Penalties of the EU AI Act: The High Cost of Non-Compliance
AI Regulations

Penalties of the EU AI Act: The High Cost of Non-Compliance

November 24, 2022

Key Takeaways

  • The regulation sets forward a three-level structure for fines against infringements. There is a descending order in the proposed severity of fines.
  • The heftiest fines are imposed for violating the prohibition of specific AI systems, up to 30 million Euros or 6% turnover.
  • A substantial part of the infringements are related to High-Risk systems and every actor within its life-cycle; not only providers but users, importers, distributors, and notified bodies are under the threat of high sanctions.
  • SMEs and start-ups are given lower fines.
  • The penalty regime reflects the significance given to High-Risk systems.

Penalties of the EU AI Act for violations

The European Commission is aims to lead the world in Artificial Intelligence (AI) regulation with its proposal for Harmonised Rules on Artificial Intelligence (known as the EU AI Act). It seeks to lay out a normative framework so that risks of AI systems are managed and mitigated to ensure building trust in AI systems in the EU. The Regulation proposes a risk-based classification for AI systems, which defines four levels of risk: minimal, limited, high, and unacceptable. Thus, the proposal prioritises the fundamental rights of individuals and risks against these rights. The Proposal for the EU AI Act of April 2021 has undergone an extended consultation process and has had different amendments since then, such as the Parliament’s reports and texts of the French and Czech presidencies.
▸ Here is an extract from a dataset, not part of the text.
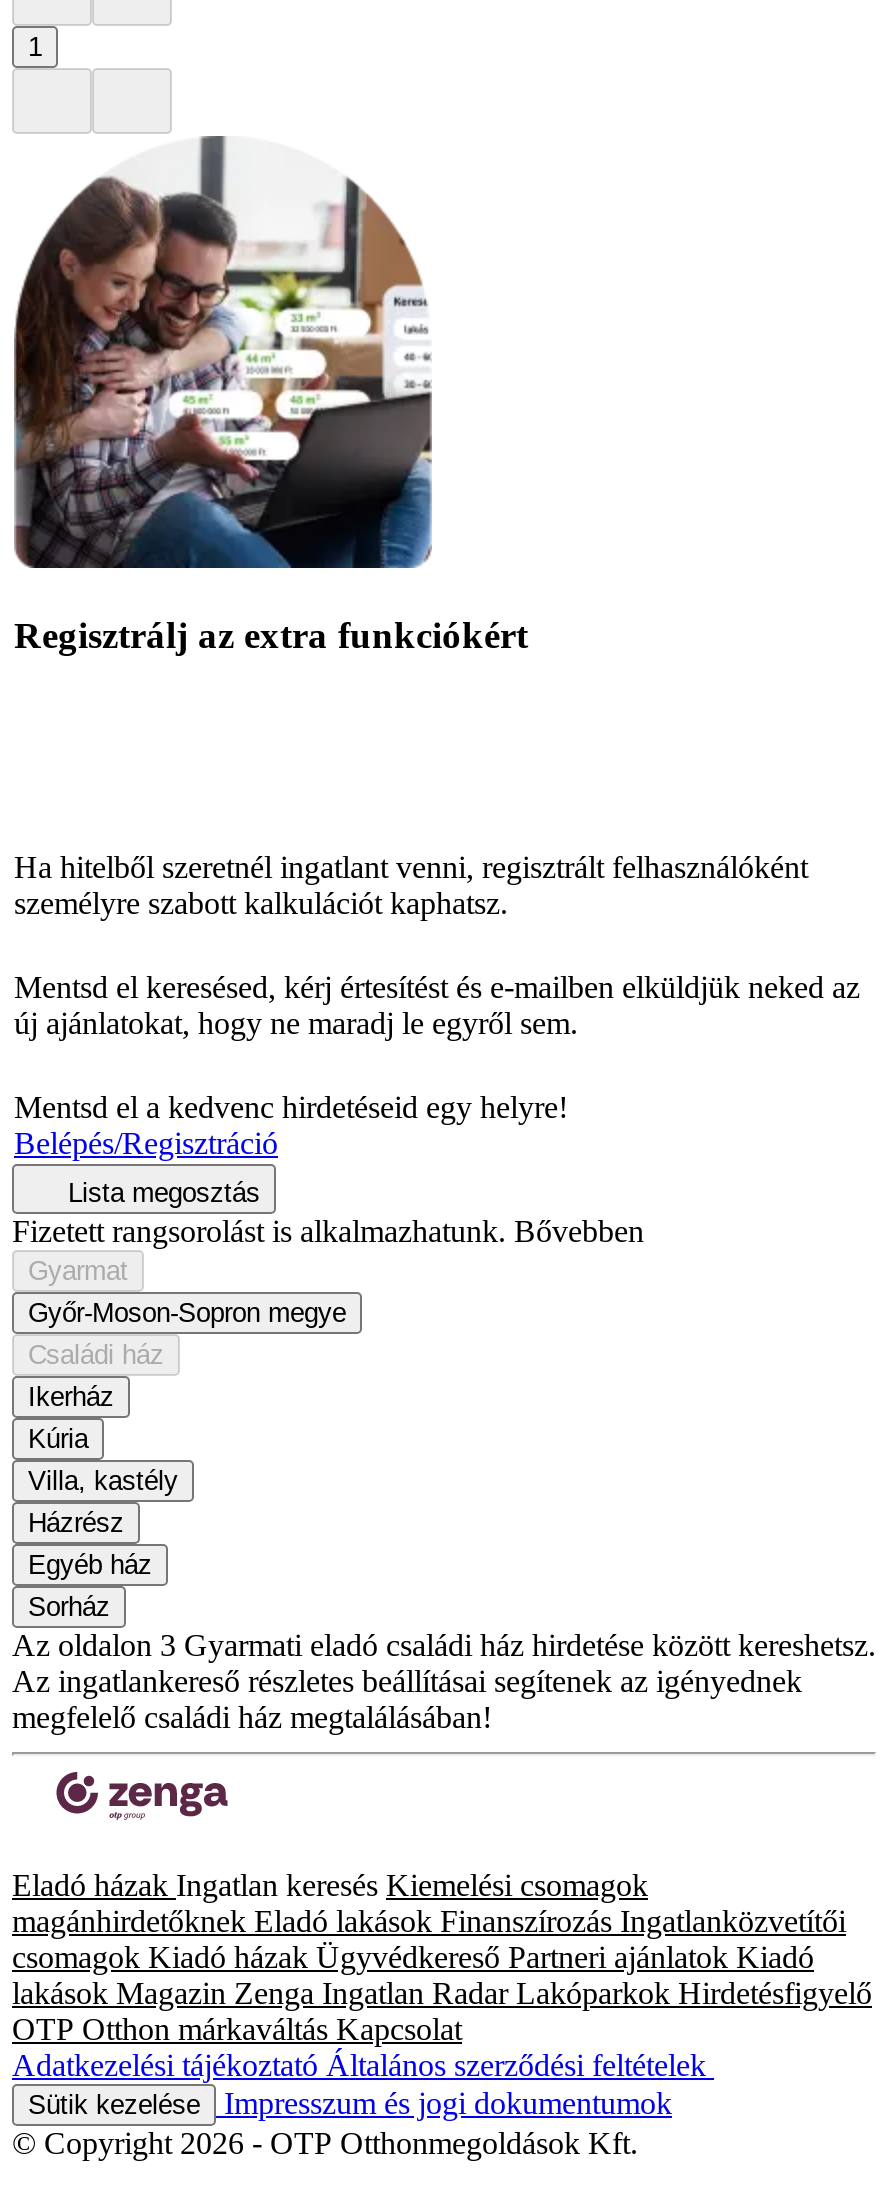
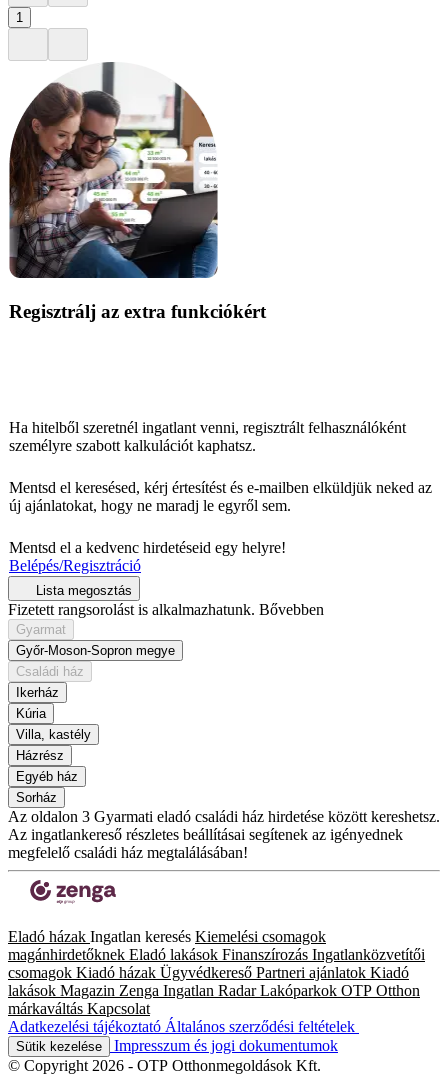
[12,1976,872,2046] lakások Magazin Zenga Ingatlan Radar Lakóparkok Hirdetésfigyelő | OTP Otthon márkaváltás Kapcsolat -> [8,982,420,1017] lakások Magazin Zenga Ingatlan Radar Lakóparkok OTP Otthon | márkaváltás Kapcsolat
The latest compromise text of the EU AI Act (released 3 November 2022) (Preparation for Coreper text) sets out penalties in Title X, named Confidentiality and Penalties under Article 71. These penalties can be grouped into three major themes:

Penalties under Article 71.

Below we provide an overview of the prohibitions and obligations of the act, an explanation of infringements and types of penalties. Then, outlining how the penalties are determined and by whom.

1. Penalties at a glance

  • Highlighting the importance the EU AI Act places on the regulation of high-risk and dangerous systems, infringements of the obligations of high-risk systems extend to many stakeholders within the AI lifecycle.
  • Therefore, the EU AI Act requires utmost diligence from all parties participating in a High-Risk AI's lifecycle. The requirements for these systems are lengthy, and the stakes are high, emphasizing that high risk does not mean high reward.
  • Adequate compliance with the regulatory requirements will require comprehensive risk management frameworks, technical expertise, and extensive knowledge of the Act.
  • Penalties are given for non-compliance with the prohibited practices, infringements to the obligations for high-risk systems, and infringement of the duty of cooperation with the competent national authorities.  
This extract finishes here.